● Task
All records below are to be set down precisely as written, excluding pictures.

########################################

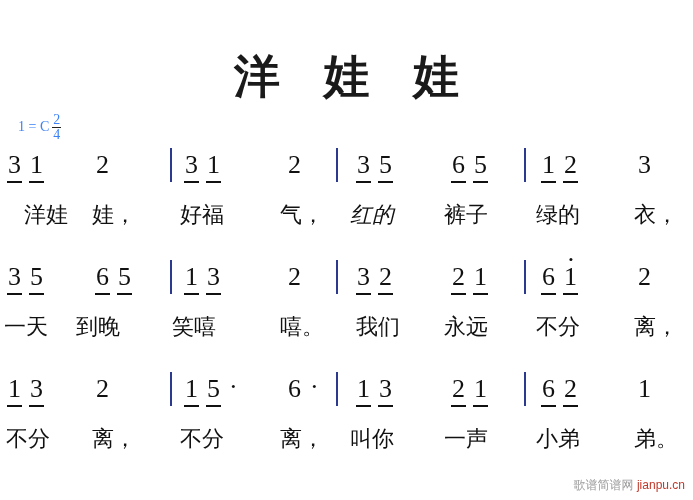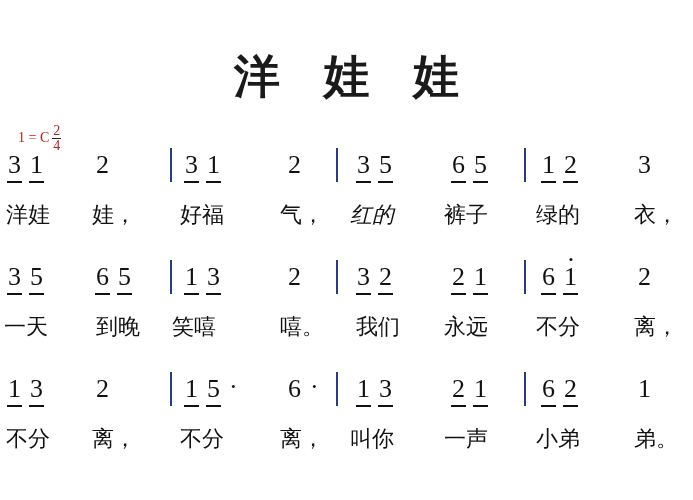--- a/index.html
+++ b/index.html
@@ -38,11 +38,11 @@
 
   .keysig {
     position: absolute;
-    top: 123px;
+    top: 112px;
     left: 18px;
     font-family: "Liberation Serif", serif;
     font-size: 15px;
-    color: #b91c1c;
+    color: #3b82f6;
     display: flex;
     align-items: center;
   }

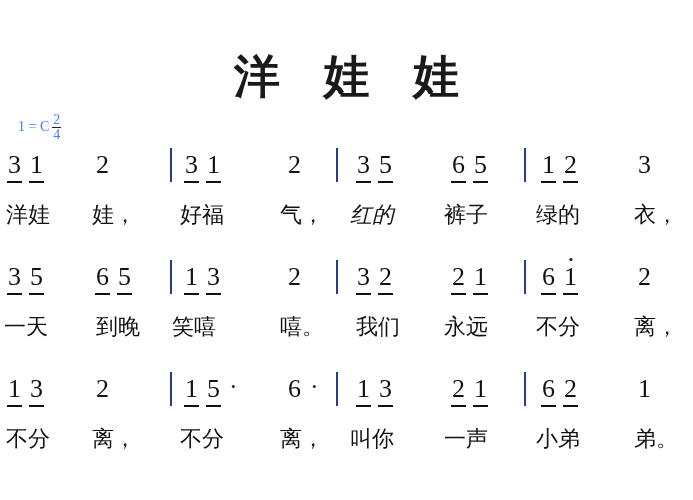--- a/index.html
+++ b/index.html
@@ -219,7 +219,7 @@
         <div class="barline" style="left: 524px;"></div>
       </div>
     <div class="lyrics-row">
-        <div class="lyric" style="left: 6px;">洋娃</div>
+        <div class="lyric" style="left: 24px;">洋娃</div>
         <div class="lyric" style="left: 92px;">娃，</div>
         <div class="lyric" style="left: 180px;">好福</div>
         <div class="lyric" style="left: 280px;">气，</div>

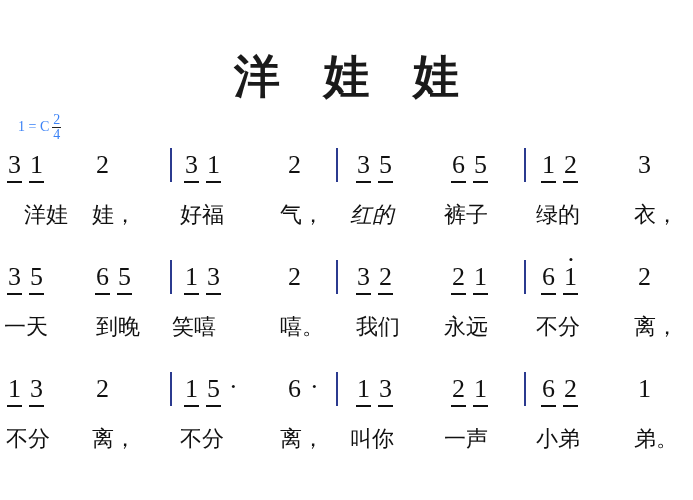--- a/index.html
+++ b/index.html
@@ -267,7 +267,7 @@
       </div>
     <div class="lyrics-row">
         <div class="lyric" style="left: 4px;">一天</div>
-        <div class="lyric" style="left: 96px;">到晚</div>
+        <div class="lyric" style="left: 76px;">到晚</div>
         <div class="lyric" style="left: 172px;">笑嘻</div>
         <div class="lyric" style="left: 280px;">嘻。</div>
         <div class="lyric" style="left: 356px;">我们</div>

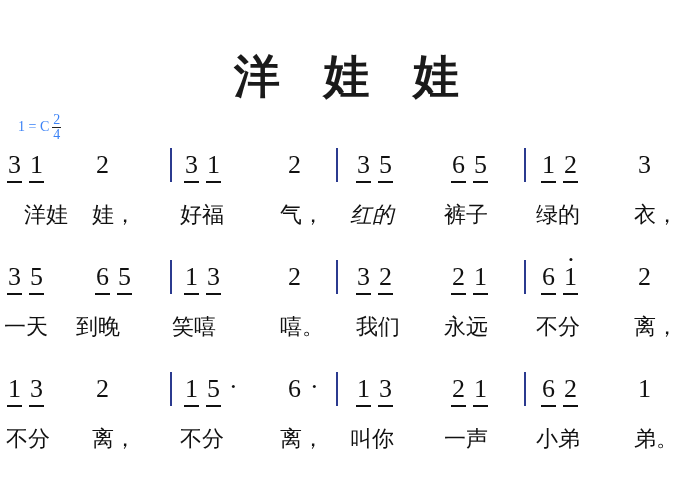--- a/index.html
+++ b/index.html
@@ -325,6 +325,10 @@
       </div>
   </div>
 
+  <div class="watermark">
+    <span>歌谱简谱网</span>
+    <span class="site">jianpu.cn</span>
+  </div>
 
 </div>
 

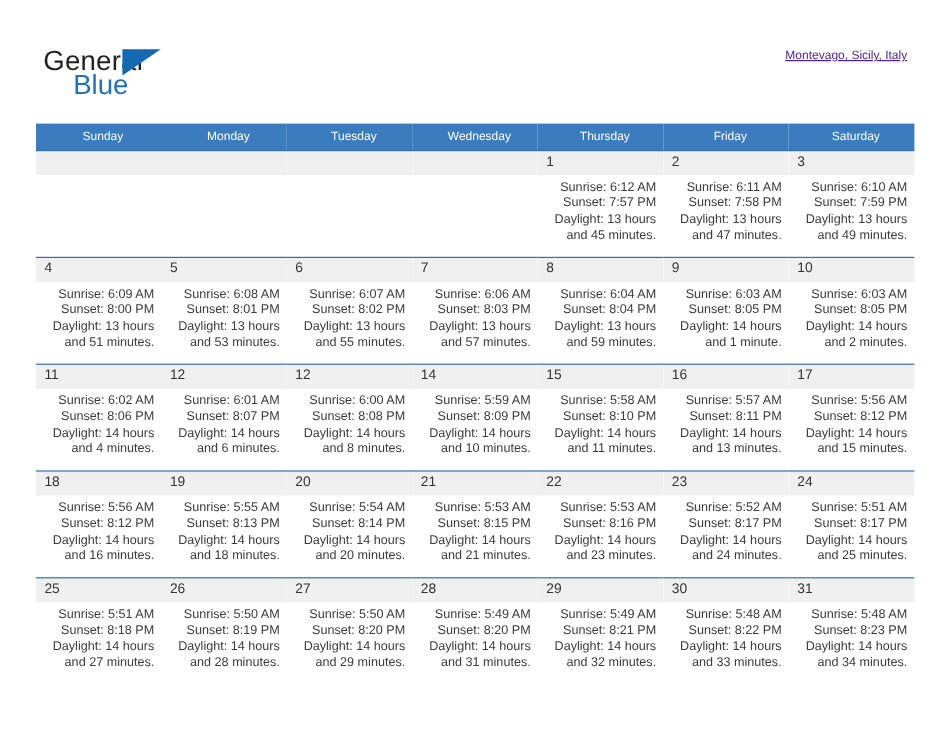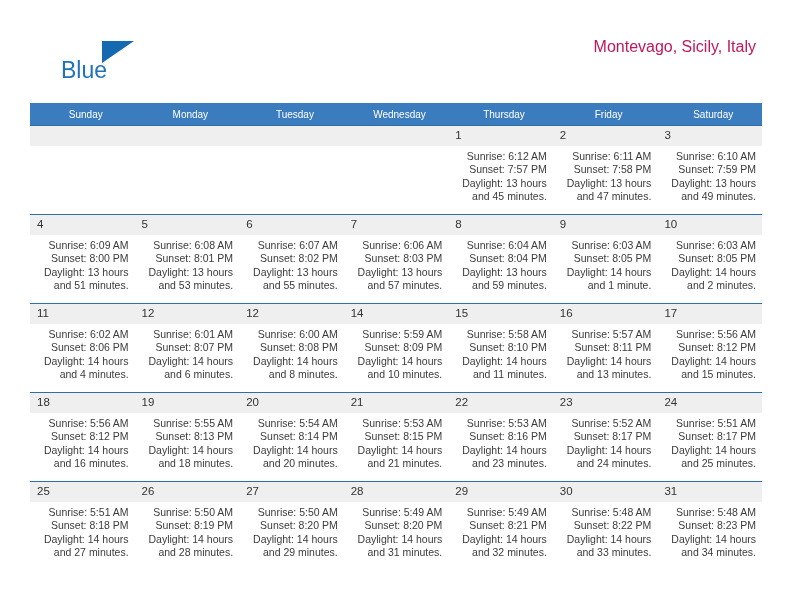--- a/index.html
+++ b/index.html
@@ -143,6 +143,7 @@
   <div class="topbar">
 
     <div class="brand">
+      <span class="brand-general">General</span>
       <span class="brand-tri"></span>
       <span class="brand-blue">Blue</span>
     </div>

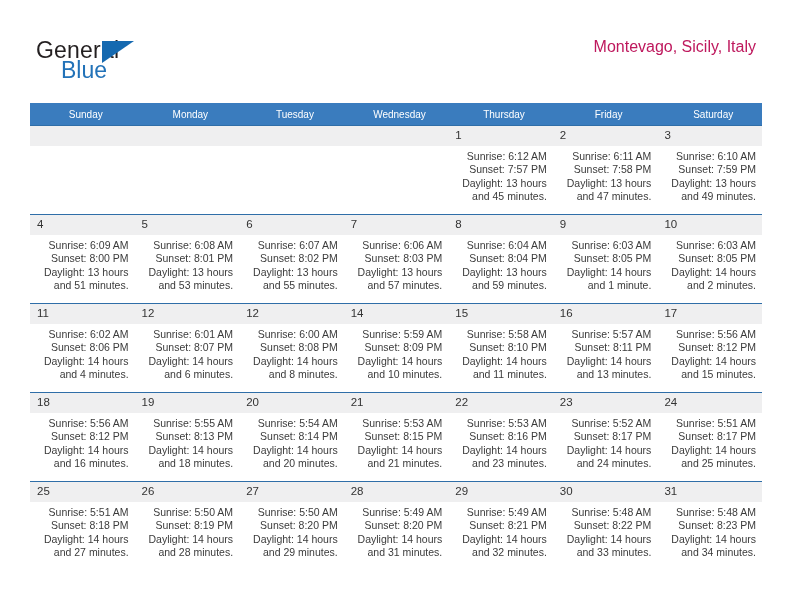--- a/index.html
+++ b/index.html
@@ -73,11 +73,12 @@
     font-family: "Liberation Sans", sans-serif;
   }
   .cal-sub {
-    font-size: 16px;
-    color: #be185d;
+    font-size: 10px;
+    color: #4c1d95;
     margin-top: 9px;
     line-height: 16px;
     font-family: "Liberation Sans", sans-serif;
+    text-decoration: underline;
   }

########################################

● Result of this task
--- a/index.html
+++ b/index.html
@@ -38,11 +38,11 @@
 
   .keysig {
     position: absolute;
-    top: 123px;
+    top: 112px;
     left: 18px;
     font-family: "Liberation Serif", serif;
     font-size: 15px;
-    color: #b91c1c;
+    color: #3b82f6;
     display: flex;
     align-items: center;
   }

--- a/index.html
+++ b/index.html
@@ -219,7 +219,7 @@
         <div class="barline" style="left: 524px;"></div>
       </div>
     <div class="lyrics-row">
-        <div class="lyric" style="left: 6px;">洋娃</div>
+        <div class="lyric" style="left: 24px;">洋娃</div>
         <div class="lyric" style="left: 92px;">娃，</div>
         <div class="lyric" style="left: 180px;">好福</div>
         <div class="lyric" style="left: 280px;">气，</div>

--- a/index.html
+++ b/index.html
@@ -267,7 +267,7 @@
       </div>
     <div class="lyrics-row">
         <div class="lyric" style="left: 4px;">一天</div>
-        <div class="lyric" style="left: 96px;">到晚</div>
+        <div class="lyric" style="left: 76px;">到晚</div>
         <div class="lyric" style="left: 172px;">笑嘻</div>
         <div class="lyric" style="left: 280px;">嘻。</div>
         <div class="lyric" style="left: 356px;">我们</div>

--- a/index.html
+++ b/index.html
@@ -325,6 +325,10 @@
       </div>
   </div>
 
+  <div class="watermark">
+    <span>歌谱简谱网</span>
+    <span class="site">jianpu.cn</span>
+  </div>
 
 </div>
 

--- a/index.html
+++ b/index.html
@@ -143,6 +143,7 @@
   <div class="topbar">
 
     <div class="brand">
+      <span class="brand-general">General</span>
       <span class="brand-tri"></span>
       <span class="brand-blue">Blue</span>
     </div>

--- a/index.html
+++ b/index.html
@@ -73,11 +73,12 @@
     font-family: "Liberation Sans", sans-serif;
   }
   .cal-sub {
-    font-size: 16px;
-    color: #be185d;
+    font-size: 10px;
+    color: #4c1d95;
     margin-top: 9px;
     line-height: 16px;
     font-family: "Liberation Sans", sans-serif;
+    text-decoration: underline;
   }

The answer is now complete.